Check each line of the listing below for the string "button", then copy every line that has it.

== GIVEN INFORMATION ==
%%

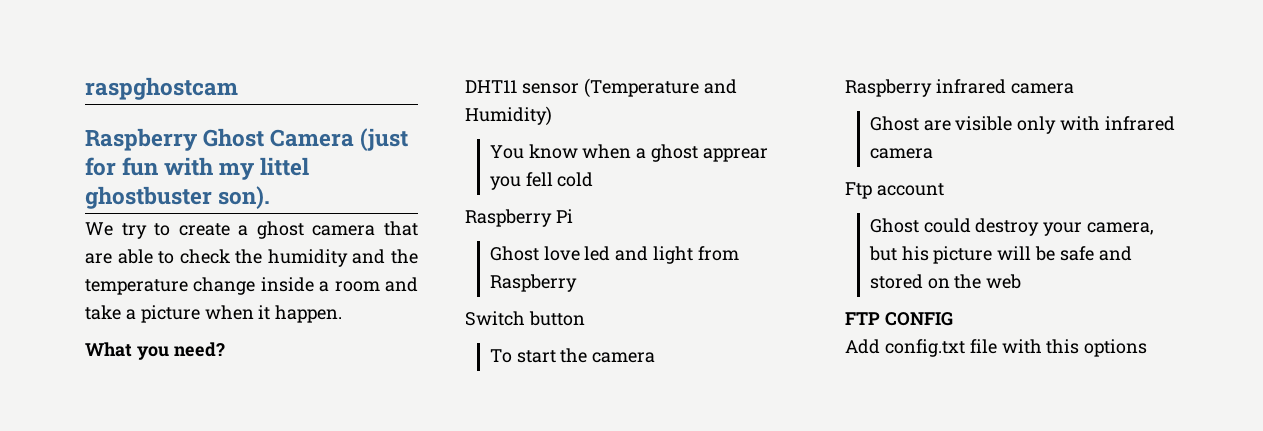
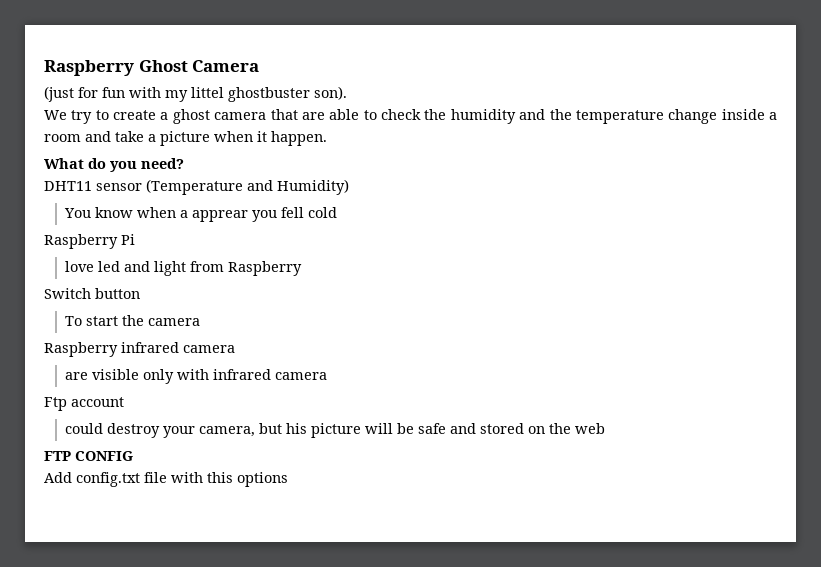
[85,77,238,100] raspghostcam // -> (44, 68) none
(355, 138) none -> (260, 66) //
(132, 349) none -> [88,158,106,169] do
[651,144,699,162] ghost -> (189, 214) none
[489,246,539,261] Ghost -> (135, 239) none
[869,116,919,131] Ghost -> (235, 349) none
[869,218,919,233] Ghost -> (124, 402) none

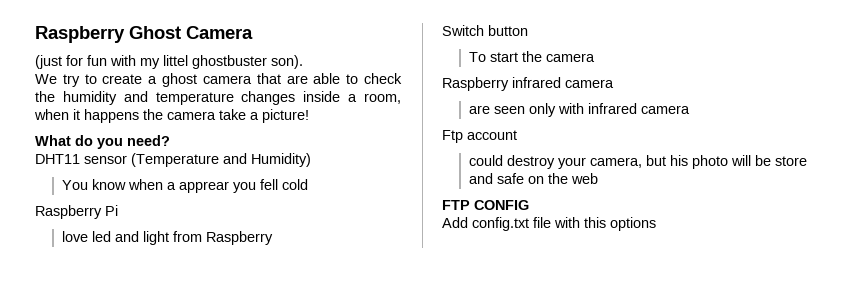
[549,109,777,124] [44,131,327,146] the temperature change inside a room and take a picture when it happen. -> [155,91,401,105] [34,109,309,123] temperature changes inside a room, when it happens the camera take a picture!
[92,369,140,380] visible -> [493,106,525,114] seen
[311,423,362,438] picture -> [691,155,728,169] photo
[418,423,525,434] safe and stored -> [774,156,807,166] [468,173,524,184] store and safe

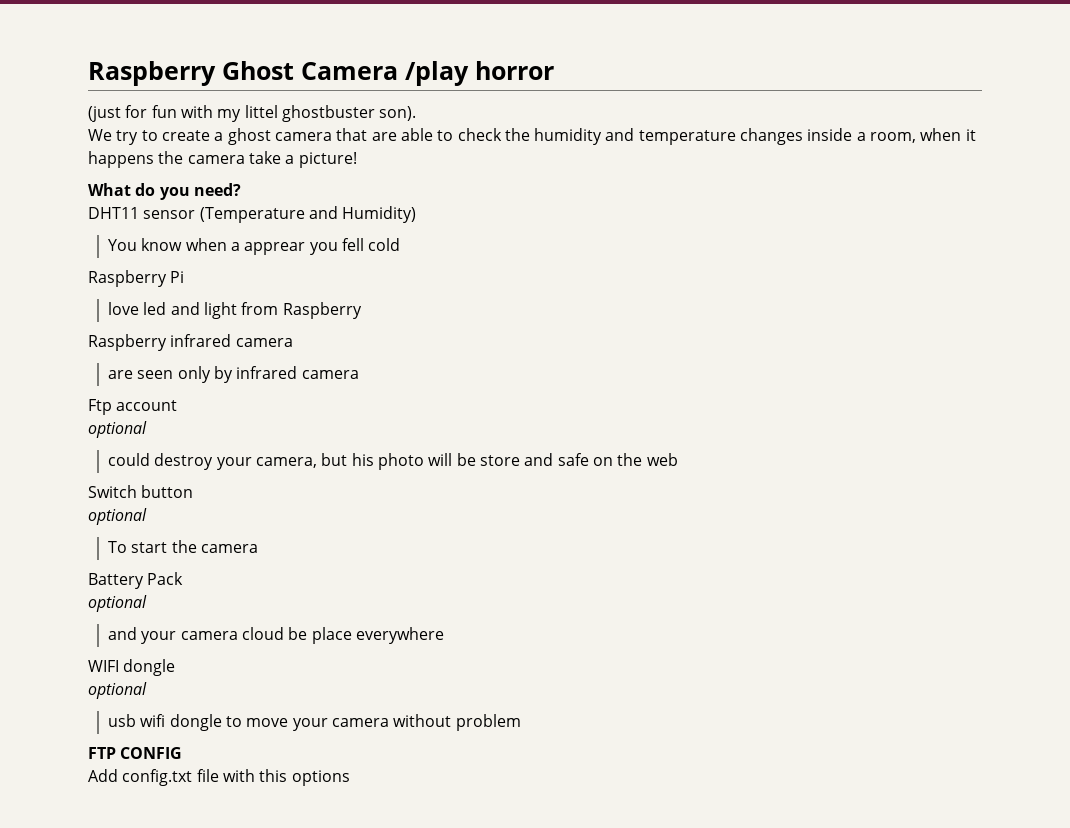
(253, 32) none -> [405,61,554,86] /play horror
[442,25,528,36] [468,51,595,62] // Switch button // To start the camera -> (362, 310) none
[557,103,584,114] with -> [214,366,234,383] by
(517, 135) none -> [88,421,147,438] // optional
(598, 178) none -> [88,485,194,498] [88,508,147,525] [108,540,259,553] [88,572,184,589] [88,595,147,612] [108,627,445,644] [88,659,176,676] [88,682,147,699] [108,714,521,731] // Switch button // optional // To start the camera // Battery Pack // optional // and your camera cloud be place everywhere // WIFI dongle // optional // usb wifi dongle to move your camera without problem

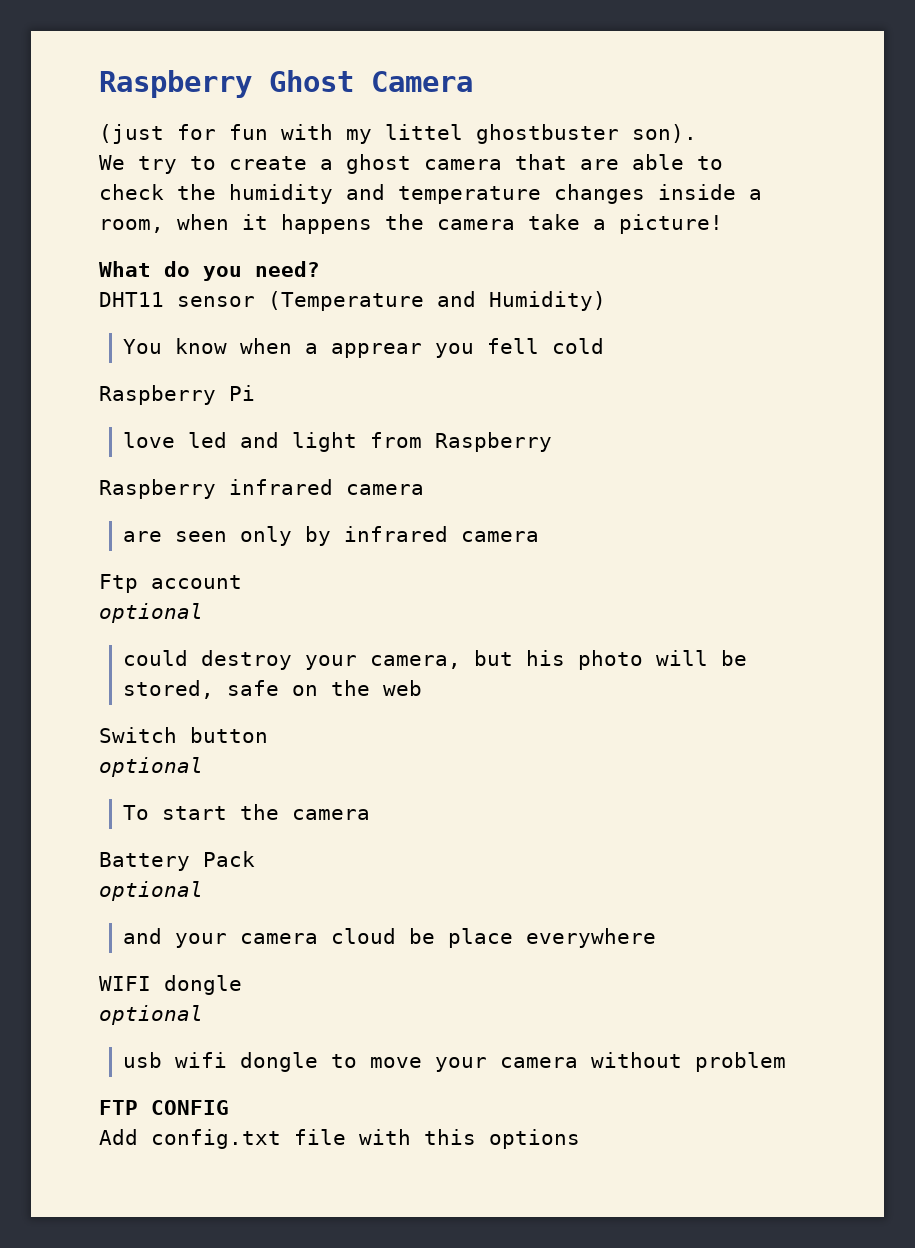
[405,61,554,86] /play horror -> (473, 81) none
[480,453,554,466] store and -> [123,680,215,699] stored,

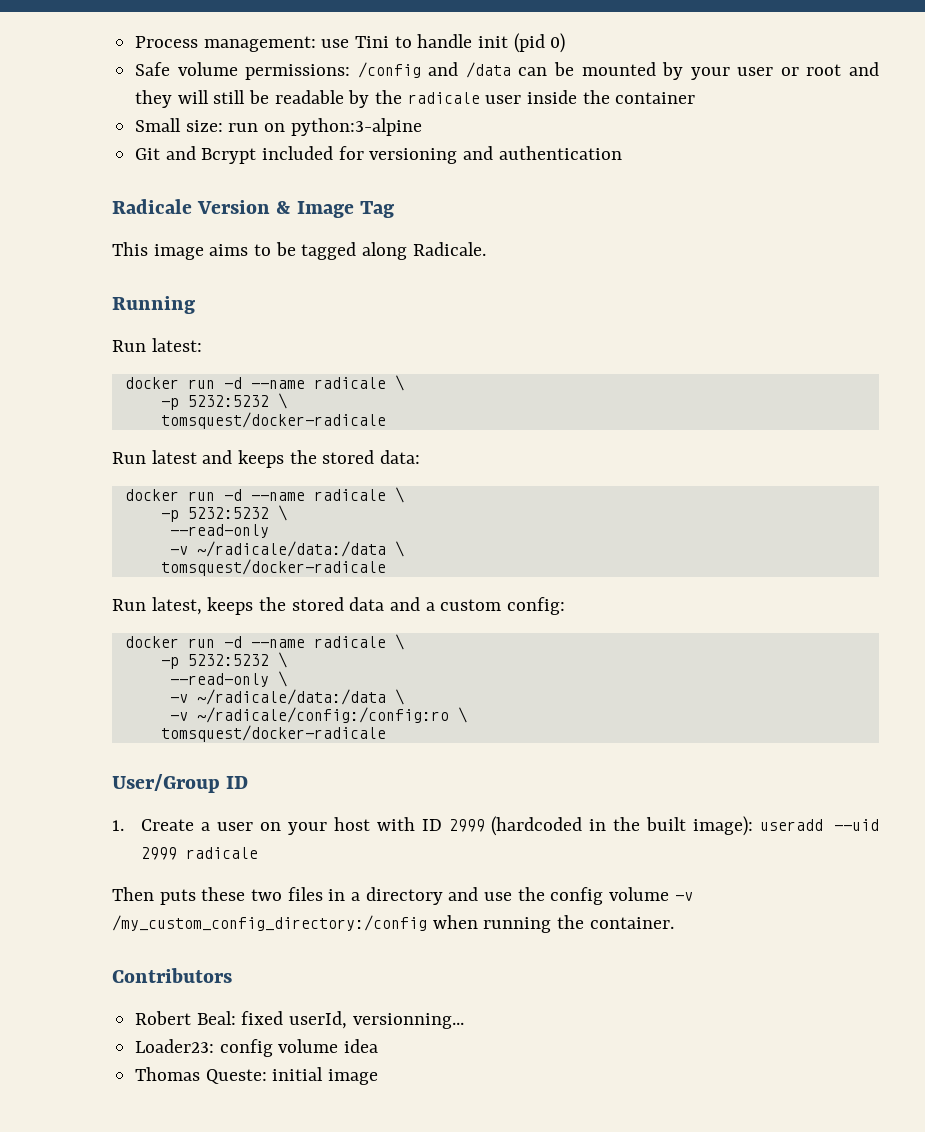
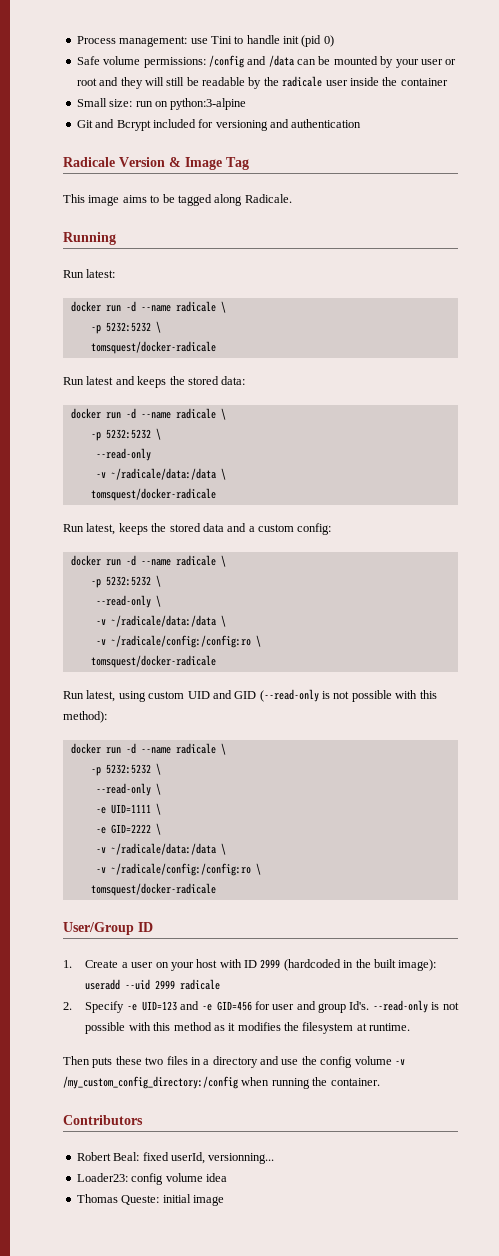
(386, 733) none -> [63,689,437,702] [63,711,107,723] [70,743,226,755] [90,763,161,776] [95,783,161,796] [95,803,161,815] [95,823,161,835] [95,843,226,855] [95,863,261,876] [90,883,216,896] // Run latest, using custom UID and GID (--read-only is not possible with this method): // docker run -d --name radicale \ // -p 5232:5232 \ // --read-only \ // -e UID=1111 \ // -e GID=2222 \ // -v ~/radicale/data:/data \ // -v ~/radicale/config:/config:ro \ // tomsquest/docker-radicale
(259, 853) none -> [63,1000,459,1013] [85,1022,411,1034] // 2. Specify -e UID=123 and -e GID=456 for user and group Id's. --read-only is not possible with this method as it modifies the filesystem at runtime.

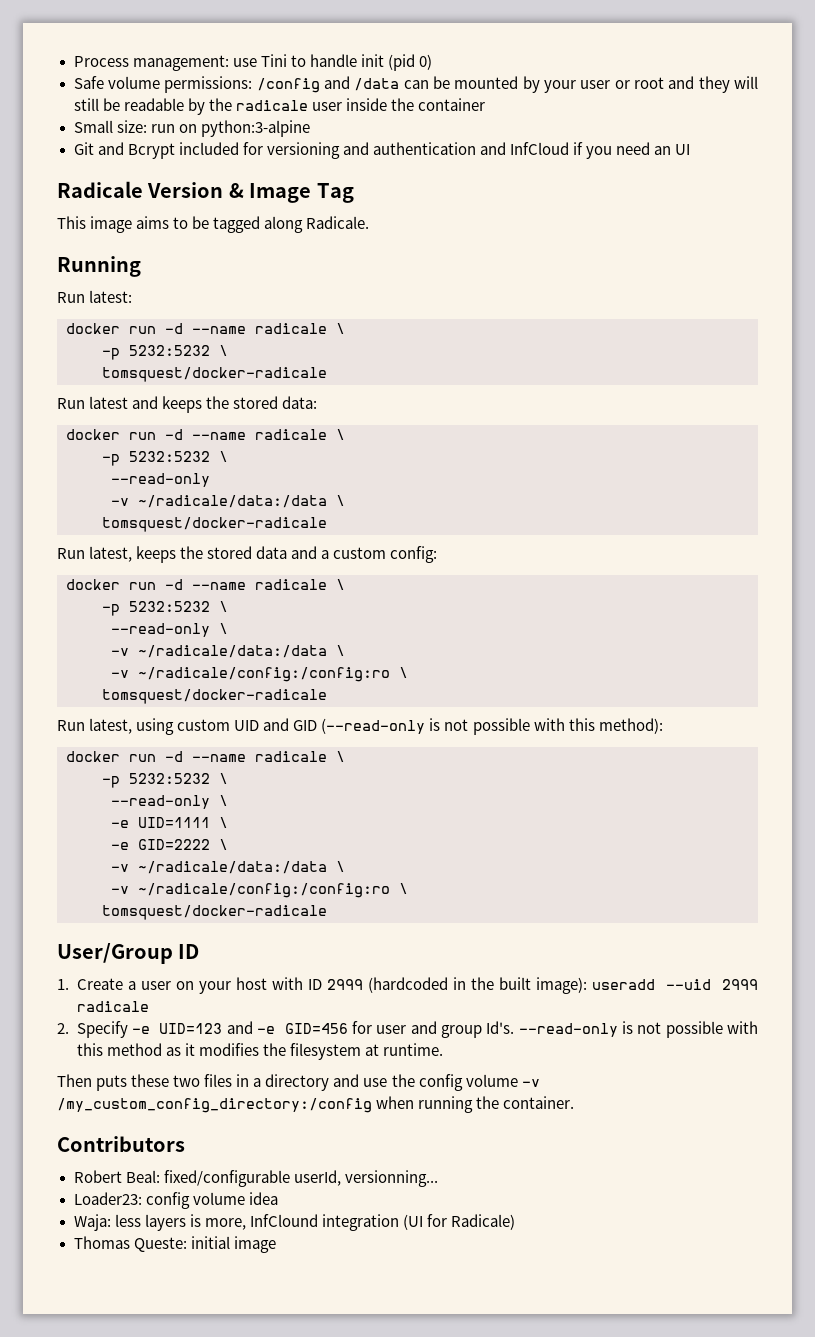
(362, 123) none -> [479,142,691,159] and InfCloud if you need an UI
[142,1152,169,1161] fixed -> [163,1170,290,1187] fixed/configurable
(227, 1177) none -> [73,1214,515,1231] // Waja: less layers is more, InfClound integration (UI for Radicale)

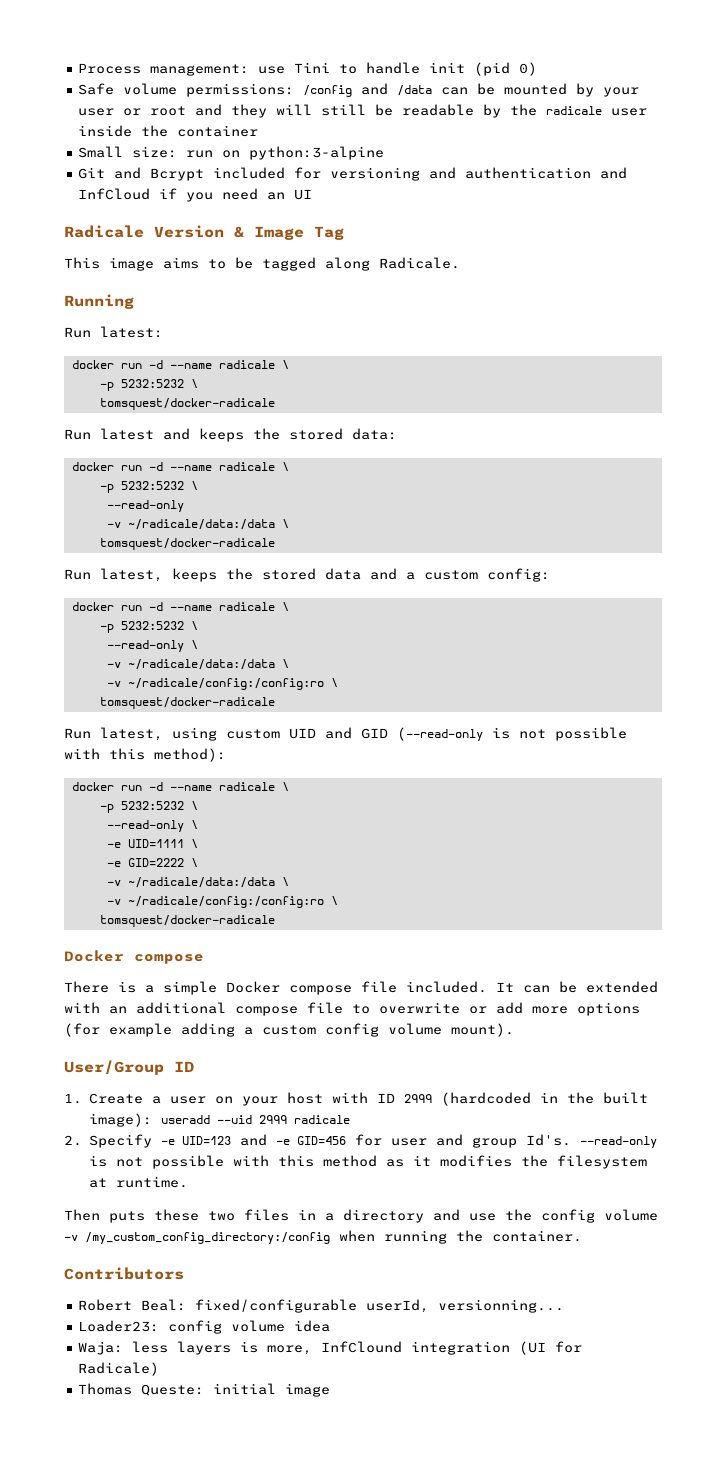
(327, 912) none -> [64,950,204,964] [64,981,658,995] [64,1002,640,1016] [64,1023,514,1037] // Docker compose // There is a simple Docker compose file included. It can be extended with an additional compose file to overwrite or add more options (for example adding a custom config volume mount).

%%

== ANSWER ==
[442,25,528,36] [468,51,595,62] // Switch button // To start the camera -> (362, 310) none
(598, 178) none -> [88,485,194,498] [88,508,147,525] [108,540,259,553] [88,572,184,589] [88,595,147,612] [108,627,445,644] [88,659,176,676] [88,682,147,699] [108,714,521,731] // Switch button // optional // To start the camera // Battery Pack // optional // and your camera cloud be place everywhere // WIFI dongle // optional // usb wifi dongle to move your camera without problem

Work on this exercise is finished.